____ Dataset entries

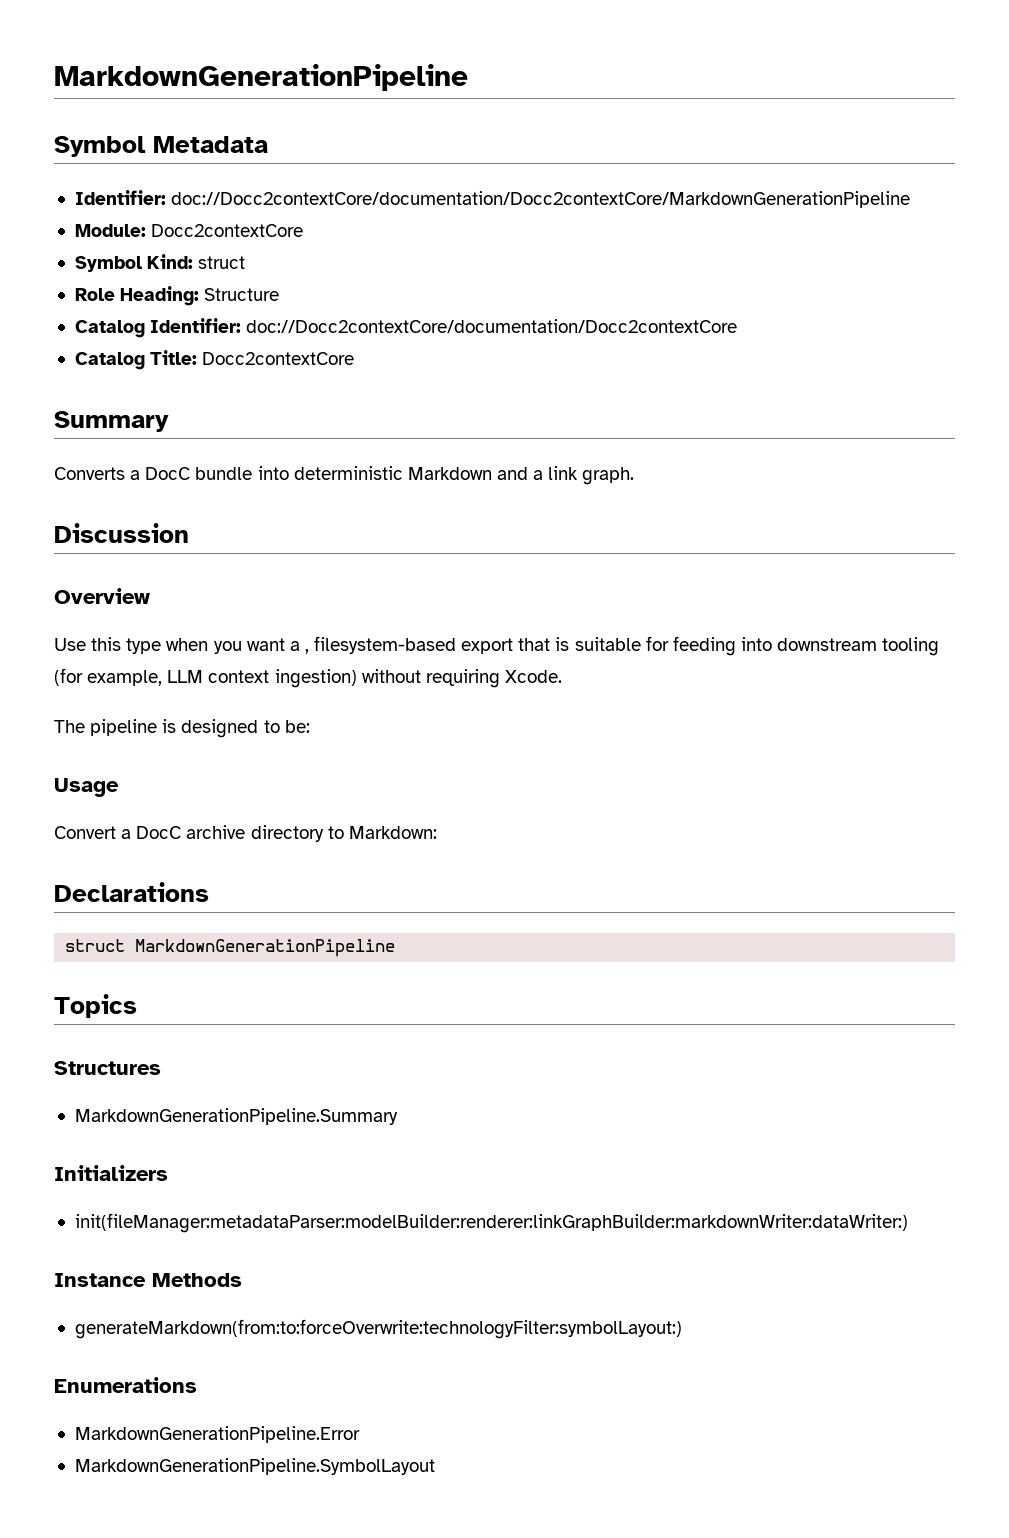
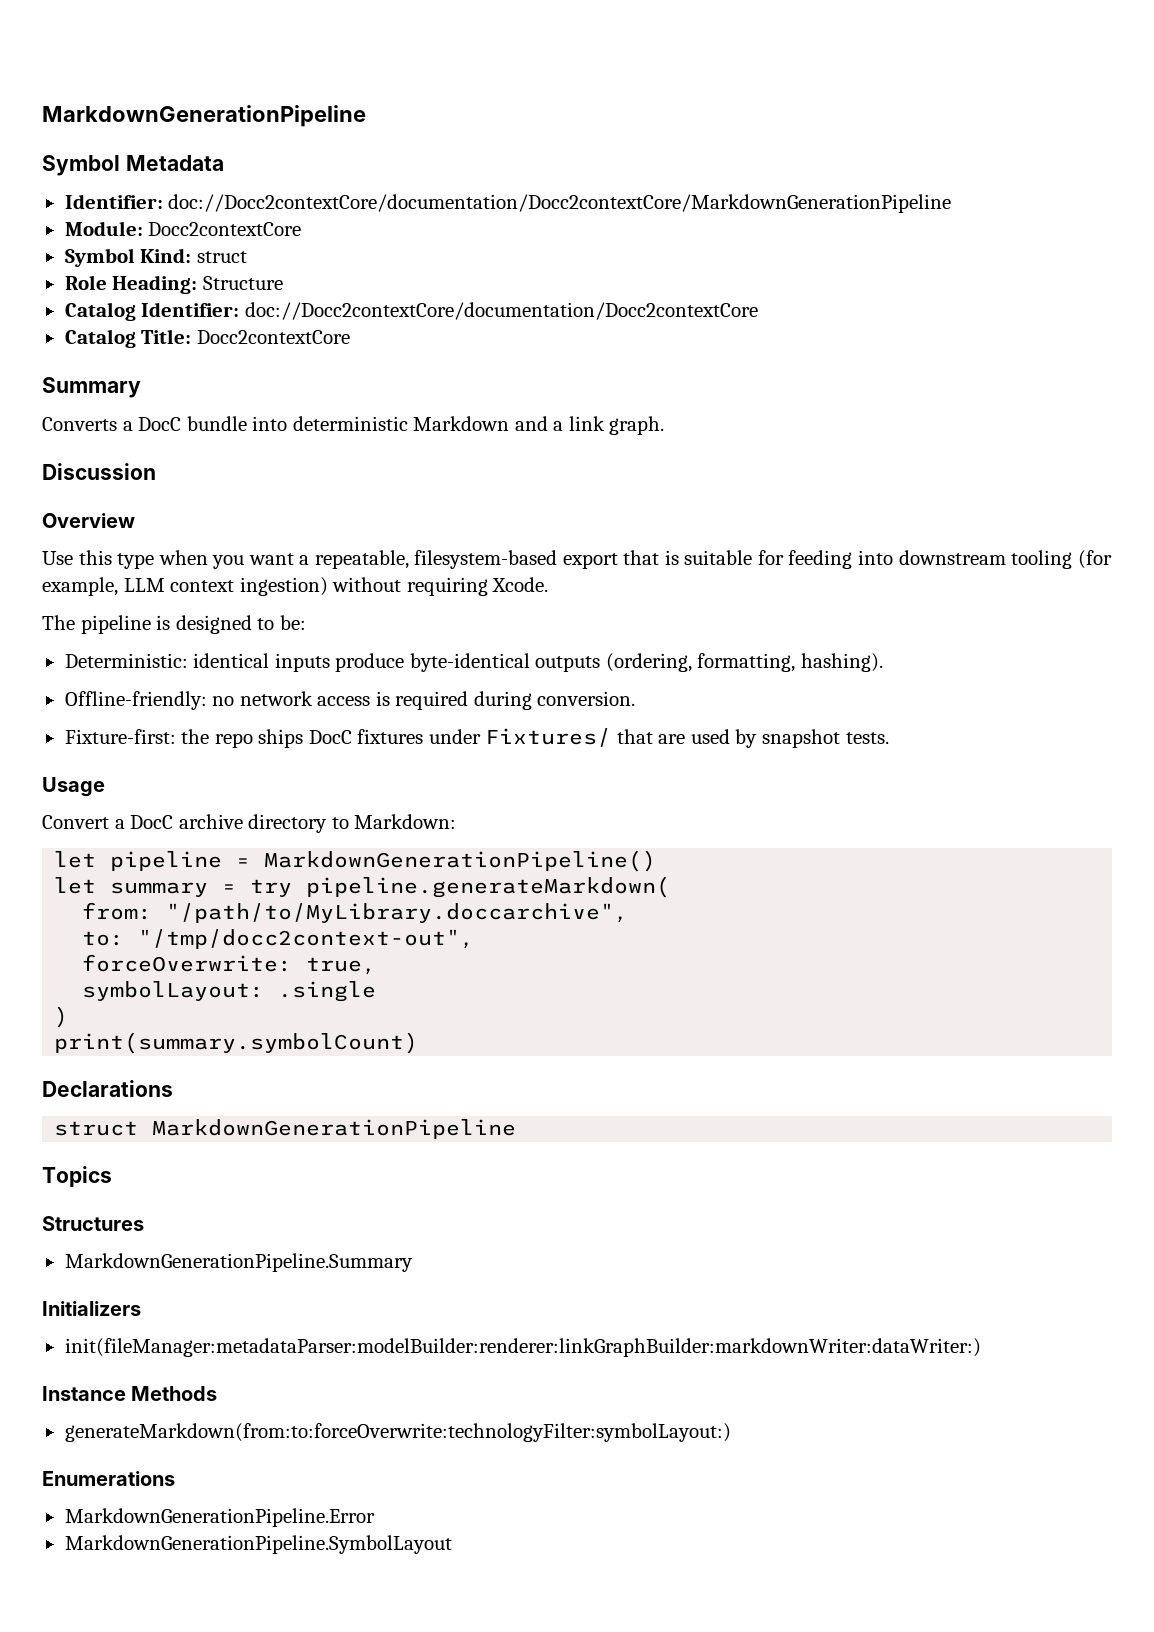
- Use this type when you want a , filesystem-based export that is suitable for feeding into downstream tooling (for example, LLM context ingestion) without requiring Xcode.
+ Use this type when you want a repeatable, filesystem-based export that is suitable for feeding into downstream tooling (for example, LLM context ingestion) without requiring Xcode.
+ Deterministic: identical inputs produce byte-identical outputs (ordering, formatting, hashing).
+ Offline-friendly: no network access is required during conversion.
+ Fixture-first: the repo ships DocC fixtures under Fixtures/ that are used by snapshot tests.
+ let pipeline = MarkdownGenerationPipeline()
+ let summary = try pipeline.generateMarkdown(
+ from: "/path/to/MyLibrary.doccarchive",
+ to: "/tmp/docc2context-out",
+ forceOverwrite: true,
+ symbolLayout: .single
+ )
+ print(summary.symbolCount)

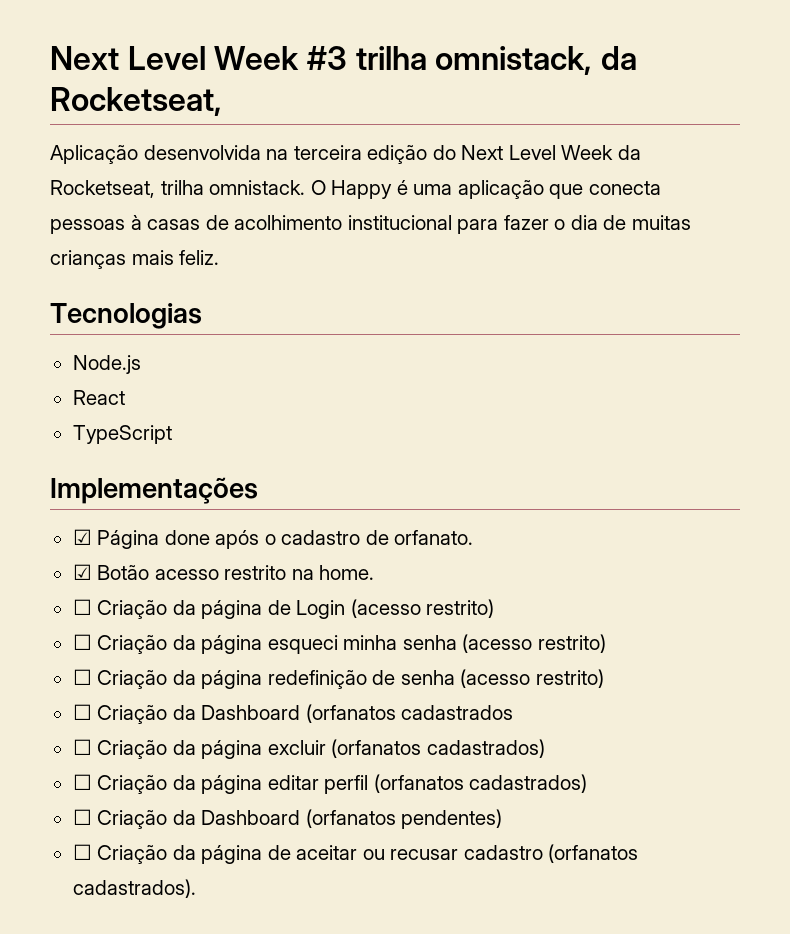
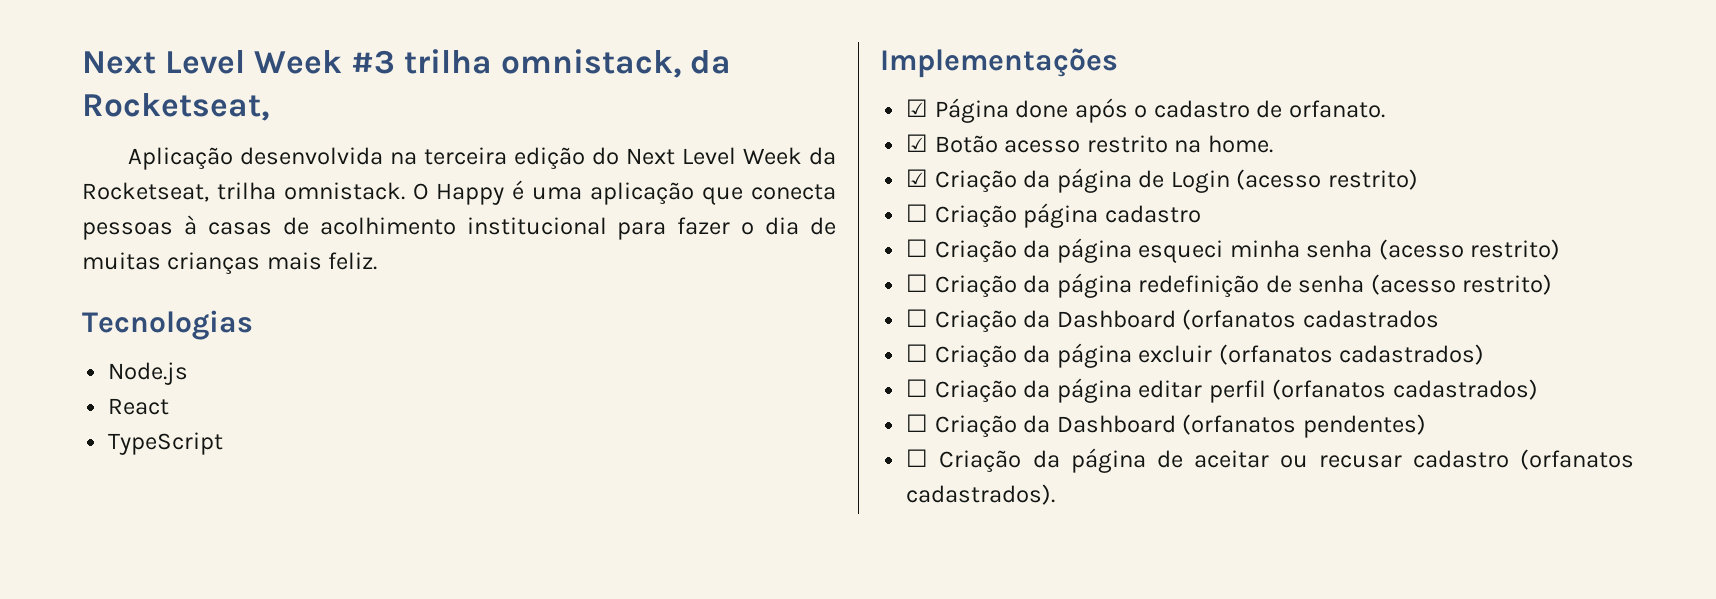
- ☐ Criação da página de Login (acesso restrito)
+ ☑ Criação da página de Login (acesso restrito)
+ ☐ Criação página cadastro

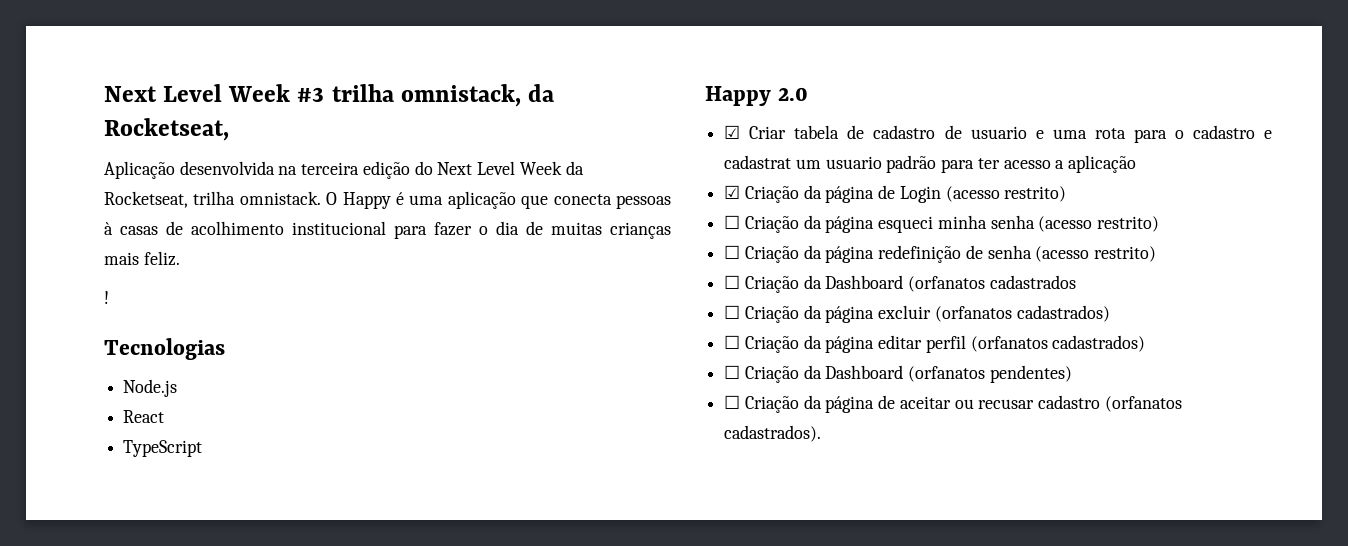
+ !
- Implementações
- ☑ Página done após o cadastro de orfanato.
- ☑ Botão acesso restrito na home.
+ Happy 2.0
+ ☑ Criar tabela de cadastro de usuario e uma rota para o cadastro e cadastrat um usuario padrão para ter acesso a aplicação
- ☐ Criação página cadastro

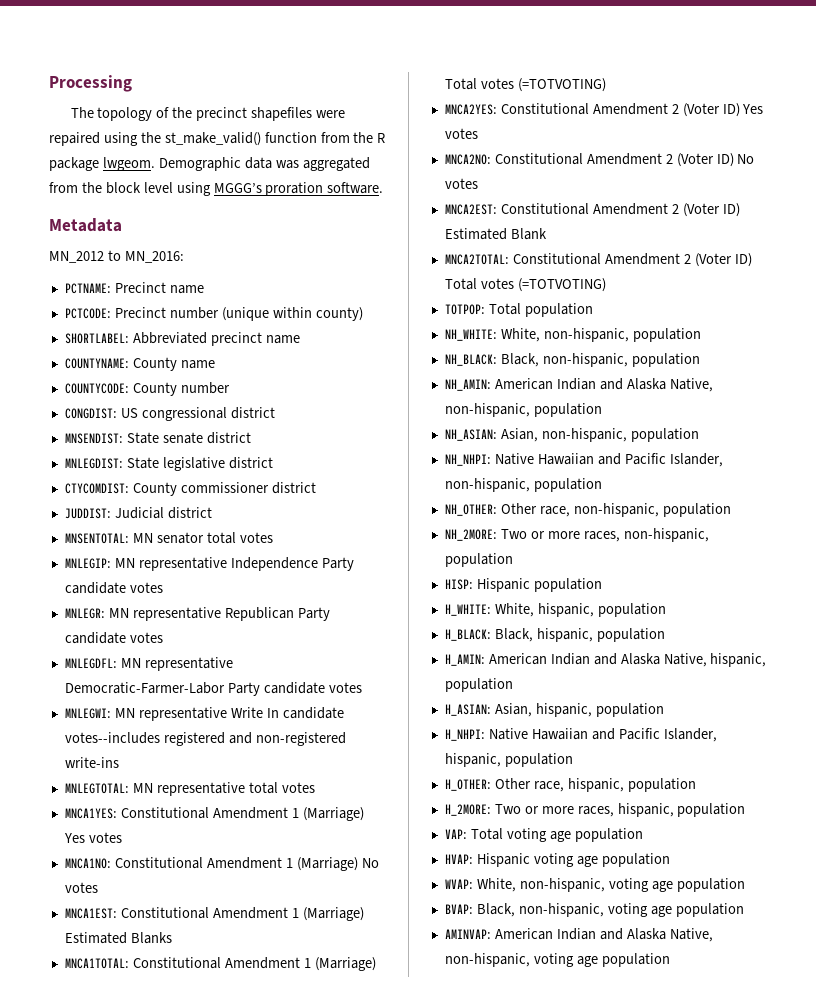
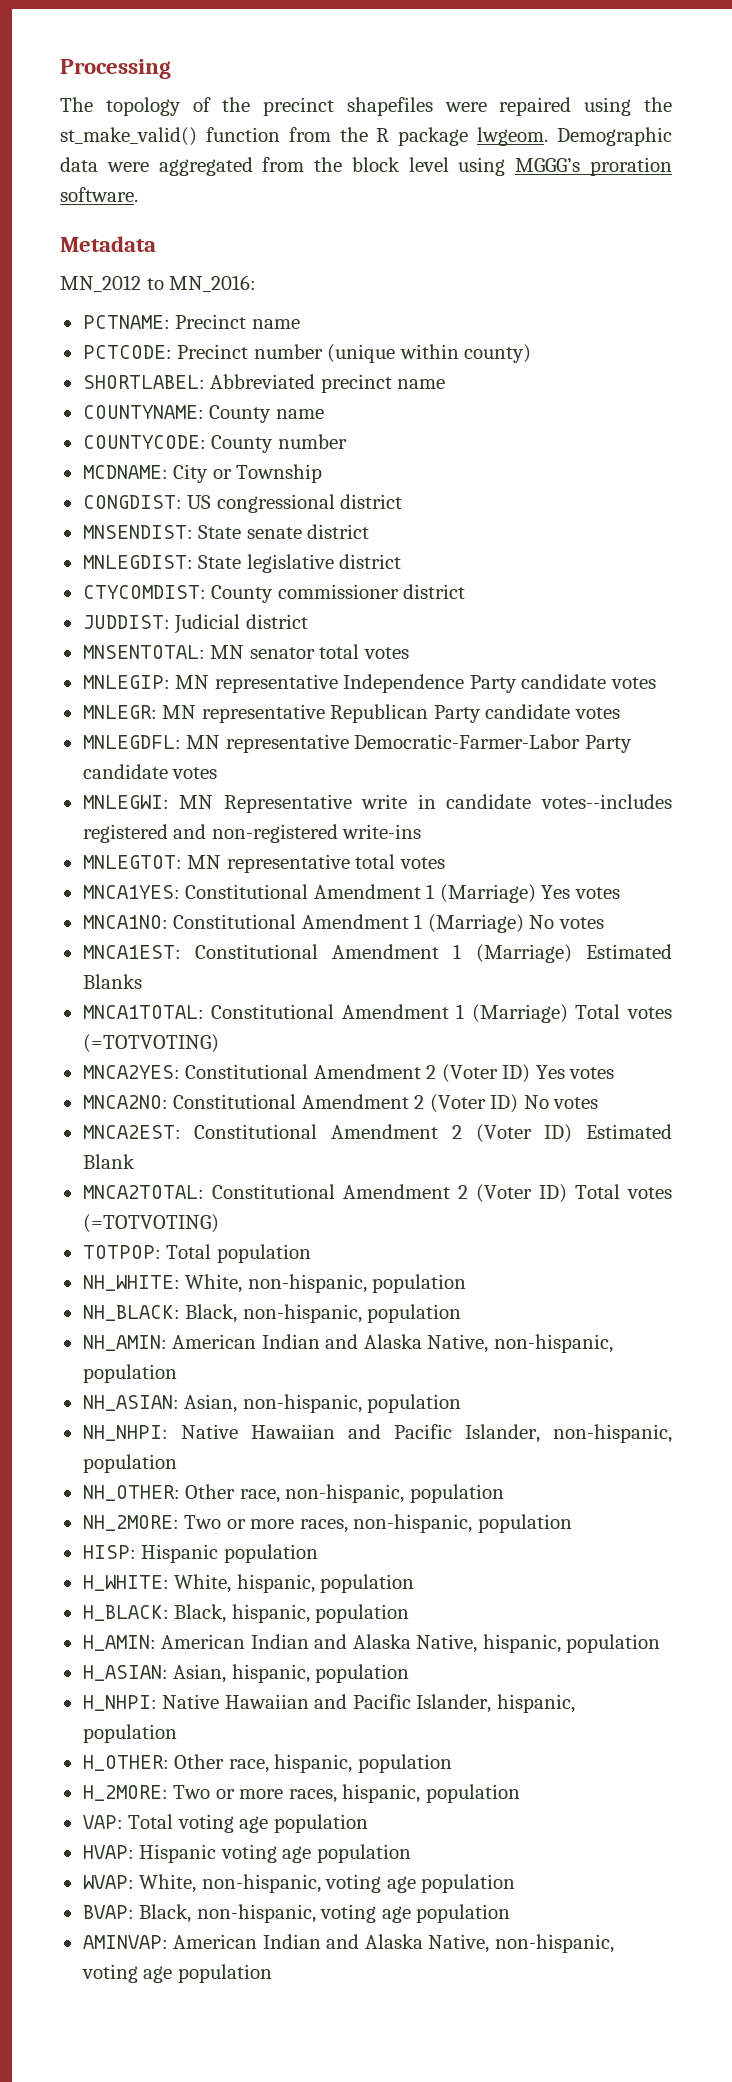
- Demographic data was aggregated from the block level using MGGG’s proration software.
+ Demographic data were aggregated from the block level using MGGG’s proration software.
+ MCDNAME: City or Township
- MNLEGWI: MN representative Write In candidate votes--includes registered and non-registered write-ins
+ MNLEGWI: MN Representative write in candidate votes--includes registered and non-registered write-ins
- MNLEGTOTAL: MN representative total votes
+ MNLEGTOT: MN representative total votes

________

§ **Problem statement**
Repeat, exactly and in full, each line from the start of the data to the line that contains "- ☐ Criação da". Pictures do not go in.

§ **Answer**
- Use this type when you want a , filesystem-based export that is suitable for feeding into downstream tooling (for example, LLM context ingestion) without requiring Xcode.
+ Use this type when you want a repeatable, filesystem-based export that is suitable for feeding into downstream tooling (for example, LLM context ingestion) without requiring Xcode.
+ Deterministic: identical inputs produce byte-identical outputs (ordering, formatting, hashing).
+ Offline-friendly: no network access is required during conversion.
+ Fixture-first: the repo ships DocC fixtures under Fixtures/ that are used by snapshot tests.
+ let pipeline = MarkdownGenerationPipeline()
+ let summary = try pipeline.generateMarkdown(
+ from: "/path/to/MyLibrary.doccarchive",
+ to: "/tmp/docc2context-out",
+ forceOverwrite: true,
+ symbolLayout: .single
+ )
+ print(summary.symbolCount)

- ☐ Criação da página de Login (acesso restrito)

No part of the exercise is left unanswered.